▶ [SUPPLIED INFORMATION]
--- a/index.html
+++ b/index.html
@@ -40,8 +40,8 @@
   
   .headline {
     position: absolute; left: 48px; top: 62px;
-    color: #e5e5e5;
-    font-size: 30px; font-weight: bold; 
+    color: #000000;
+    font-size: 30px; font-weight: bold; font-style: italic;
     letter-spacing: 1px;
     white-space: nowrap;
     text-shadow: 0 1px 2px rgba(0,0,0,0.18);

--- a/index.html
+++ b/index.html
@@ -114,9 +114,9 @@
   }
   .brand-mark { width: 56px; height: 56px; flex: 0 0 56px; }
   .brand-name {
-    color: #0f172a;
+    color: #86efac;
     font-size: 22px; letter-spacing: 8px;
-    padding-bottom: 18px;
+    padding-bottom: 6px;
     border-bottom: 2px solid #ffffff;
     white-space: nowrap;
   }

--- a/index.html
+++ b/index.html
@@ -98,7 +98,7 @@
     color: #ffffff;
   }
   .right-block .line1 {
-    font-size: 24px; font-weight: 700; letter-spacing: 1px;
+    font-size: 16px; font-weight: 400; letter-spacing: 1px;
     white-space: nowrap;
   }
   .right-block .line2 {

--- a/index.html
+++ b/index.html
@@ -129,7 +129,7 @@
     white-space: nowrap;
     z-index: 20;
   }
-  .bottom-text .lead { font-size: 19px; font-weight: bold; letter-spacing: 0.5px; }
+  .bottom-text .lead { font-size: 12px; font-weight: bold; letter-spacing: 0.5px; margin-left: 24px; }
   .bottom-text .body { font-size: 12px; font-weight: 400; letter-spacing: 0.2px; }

* * *

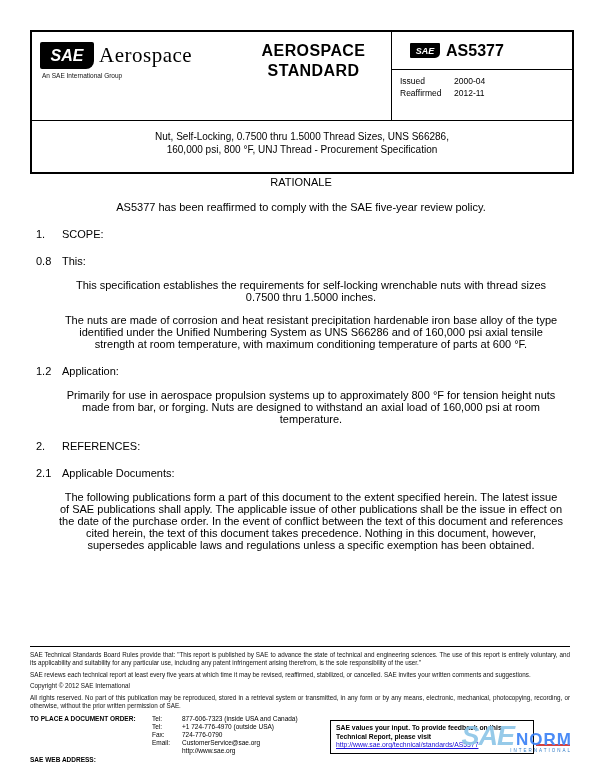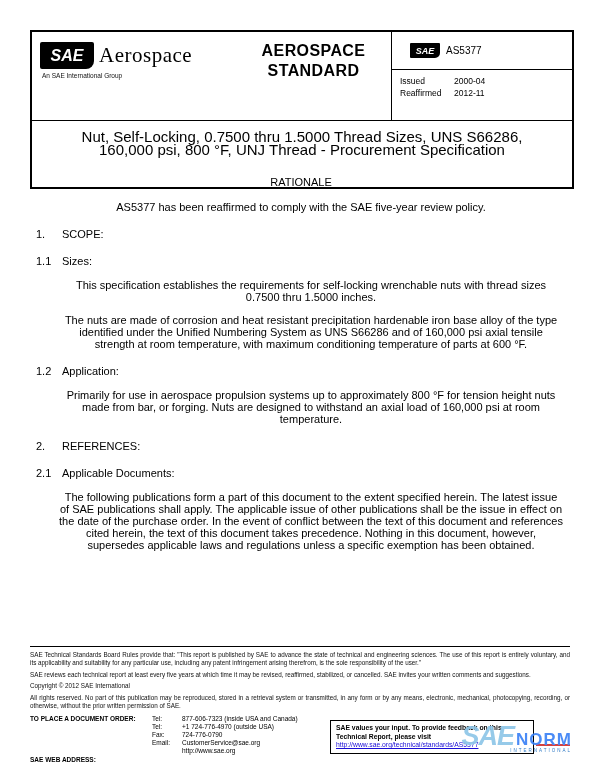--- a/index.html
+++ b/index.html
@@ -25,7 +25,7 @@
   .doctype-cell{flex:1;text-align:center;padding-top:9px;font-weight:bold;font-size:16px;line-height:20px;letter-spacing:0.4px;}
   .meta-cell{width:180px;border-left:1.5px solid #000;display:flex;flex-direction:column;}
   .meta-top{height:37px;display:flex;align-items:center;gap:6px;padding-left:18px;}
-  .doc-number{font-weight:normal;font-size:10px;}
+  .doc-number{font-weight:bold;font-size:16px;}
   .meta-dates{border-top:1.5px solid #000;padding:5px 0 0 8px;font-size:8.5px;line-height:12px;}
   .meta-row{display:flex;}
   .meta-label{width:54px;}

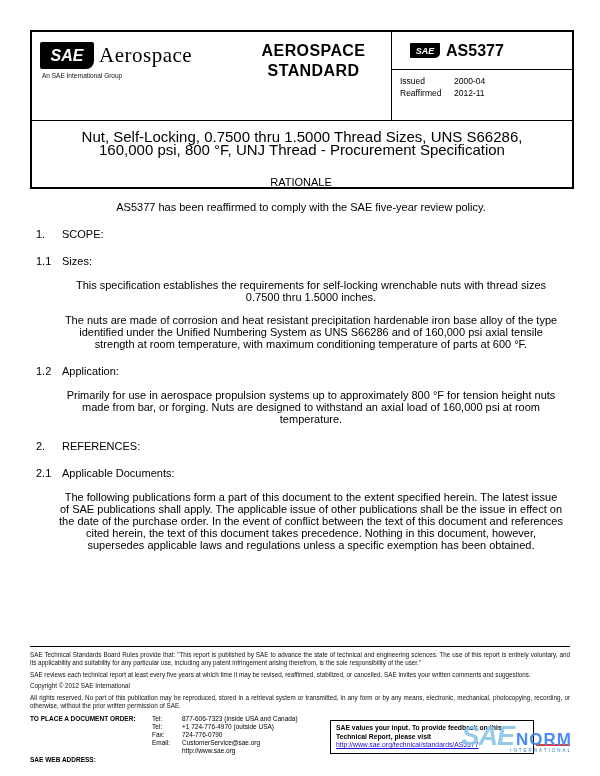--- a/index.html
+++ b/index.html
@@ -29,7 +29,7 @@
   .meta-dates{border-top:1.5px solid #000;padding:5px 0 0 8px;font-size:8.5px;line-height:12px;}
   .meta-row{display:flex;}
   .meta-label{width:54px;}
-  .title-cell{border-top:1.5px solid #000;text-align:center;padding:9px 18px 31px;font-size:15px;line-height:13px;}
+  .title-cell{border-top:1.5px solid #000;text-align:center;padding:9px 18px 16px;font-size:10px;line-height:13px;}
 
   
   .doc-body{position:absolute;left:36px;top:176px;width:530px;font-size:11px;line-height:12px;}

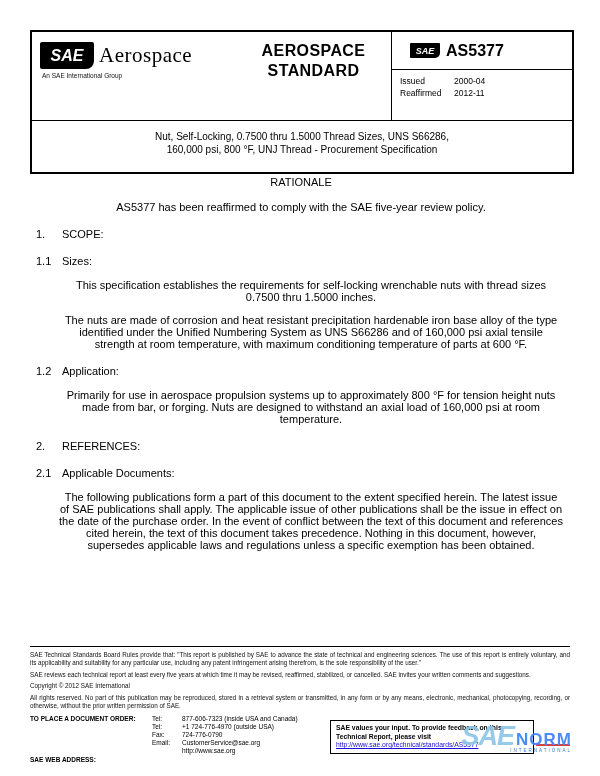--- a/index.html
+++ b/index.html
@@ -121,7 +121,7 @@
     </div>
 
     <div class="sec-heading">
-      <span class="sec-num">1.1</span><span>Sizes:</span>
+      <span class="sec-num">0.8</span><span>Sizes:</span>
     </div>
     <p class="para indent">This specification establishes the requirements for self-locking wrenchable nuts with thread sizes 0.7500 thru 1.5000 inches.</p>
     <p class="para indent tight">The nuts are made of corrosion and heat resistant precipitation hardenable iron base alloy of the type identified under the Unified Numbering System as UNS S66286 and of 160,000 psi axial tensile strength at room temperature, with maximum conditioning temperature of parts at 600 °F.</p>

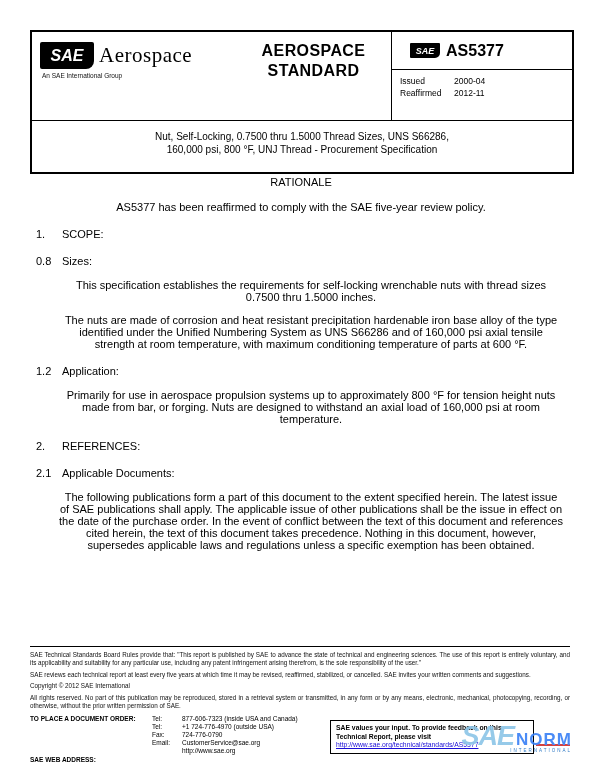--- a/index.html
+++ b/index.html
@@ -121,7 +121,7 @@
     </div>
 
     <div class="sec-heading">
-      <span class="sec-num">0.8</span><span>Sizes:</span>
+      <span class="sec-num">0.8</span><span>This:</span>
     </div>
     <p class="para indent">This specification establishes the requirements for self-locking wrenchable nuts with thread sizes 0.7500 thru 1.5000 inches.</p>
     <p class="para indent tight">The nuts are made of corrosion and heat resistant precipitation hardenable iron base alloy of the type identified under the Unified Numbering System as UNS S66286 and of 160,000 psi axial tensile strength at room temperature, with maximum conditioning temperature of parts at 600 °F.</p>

▶ [PROMPT]
Say how many lines of the data hold the word "span", and leave out everything but the number.

▶ [ANSWER BOX]
4